In response to the lack of a nationwide annual open enrollment period for Medigap, some states have implemented legislation that makes it easier for seniors to switch from one Medigap plan to another. Missouri offers an Anniversary Guaranteed Issue Period; seniors who already have Medigap coverage have a 60 day window around their plan anniversary each year during which they can switch to the same plan from any other carrier, guaranteed issue (ie, if you already have Plan F, you can switch to any other carrier’s Plan F during that window).
Maine also provides a guaranteed issue six-month enrollment window during which disabled, under-65 Medicare beneficiaries can enroll in a Medigap plan when they first enroll in Original Medicare. Carriers are not allowed to charge disabled younger enrollees higher premiums than they would charge a 65-year-old enrollee.
Medicare Advantage in Missouri
Medicare Advantage offers Americans health benefits through private plans instead of through Original — or traditional — Medicare (the federal government’s fee-for-service program). These plans are one option for consumers who desire additional benefits beyond what Original Medicare offers, but are not considered a wise option by some consumers who are concerned that government spends more per enrollee on the private plans than it does on its own program.
In 2014 in Missouri, 26 percent of all Medicare recipients chose a Medicare Advantage plan. Missouri ranks #24 among all states for insureds choosing an Advantage plan. Nationwide, 30 percent of Medicare beneficiaries enrolled in a Medicare Advantage program. A full 32 percent of urban dwellers choose them, compared to only 20 percent of rural dwellers, likely due to less access to plans.
Minnesota is the only state where more than half (51 percent) of Medicare eligibles enrolled in a Medicare Advantage plan. Alaska, with only 22 Advantage enrollees, is the only state to have zero percent enrolled in Medicare Advantage. Five more states have Medicare Advantage enrollment (by percentage of the state’s Medicare enrollees) in the single digits: Wyoming with 3 percent, New Hampshire with 6 percent, Vermont and Delaware (both with 7 percent) and Maryland squeaking in with 9 percent.

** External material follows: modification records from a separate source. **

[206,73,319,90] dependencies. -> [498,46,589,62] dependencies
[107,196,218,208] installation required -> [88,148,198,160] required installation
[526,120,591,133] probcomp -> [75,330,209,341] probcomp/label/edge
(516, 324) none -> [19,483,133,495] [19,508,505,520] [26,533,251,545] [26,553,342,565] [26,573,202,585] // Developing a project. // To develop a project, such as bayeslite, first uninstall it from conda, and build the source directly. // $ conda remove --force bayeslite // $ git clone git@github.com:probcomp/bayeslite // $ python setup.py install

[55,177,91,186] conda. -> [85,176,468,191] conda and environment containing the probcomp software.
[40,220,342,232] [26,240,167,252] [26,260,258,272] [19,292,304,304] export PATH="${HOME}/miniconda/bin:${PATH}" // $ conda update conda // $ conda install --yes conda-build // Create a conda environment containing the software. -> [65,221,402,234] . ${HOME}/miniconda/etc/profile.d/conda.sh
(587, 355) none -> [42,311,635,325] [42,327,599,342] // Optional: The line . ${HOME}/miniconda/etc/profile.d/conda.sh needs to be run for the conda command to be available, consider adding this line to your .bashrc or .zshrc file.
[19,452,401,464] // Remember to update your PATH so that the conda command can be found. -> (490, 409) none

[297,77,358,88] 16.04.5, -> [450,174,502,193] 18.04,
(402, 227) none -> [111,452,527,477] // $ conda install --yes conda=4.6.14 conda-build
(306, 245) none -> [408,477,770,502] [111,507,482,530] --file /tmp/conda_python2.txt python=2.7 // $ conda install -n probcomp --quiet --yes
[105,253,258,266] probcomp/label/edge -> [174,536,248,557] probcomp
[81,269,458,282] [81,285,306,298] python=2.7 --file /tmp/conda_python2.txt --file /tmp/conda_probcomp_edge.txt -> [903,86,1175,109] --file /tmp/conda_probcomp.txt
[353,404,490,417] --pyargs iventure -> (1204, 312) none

Stand-alone Medicare Prescription Drug plans
Missouri has 521,570 in stand-alone prescription drug plans. The state has 33 plans with premiums ranging from $13 to $138 per month. That amounts to 48 percent of all enrollees in Missouri having a stand-alone Rx plan compared to an average of 47 percent nationally. (Florida is highest with 52 percent.)
Medicare prescription drug coverage — called Medicare Part D — was the result of legislation passed in 2003 and signed into law by President George W. Bush in 2006. It is a bit of a controversial program because it was an unfunded liability — meaning that the vast majority of costs fell on taxpayers — and the law also barred Medicare from negotiating lower drug prices with drug makers.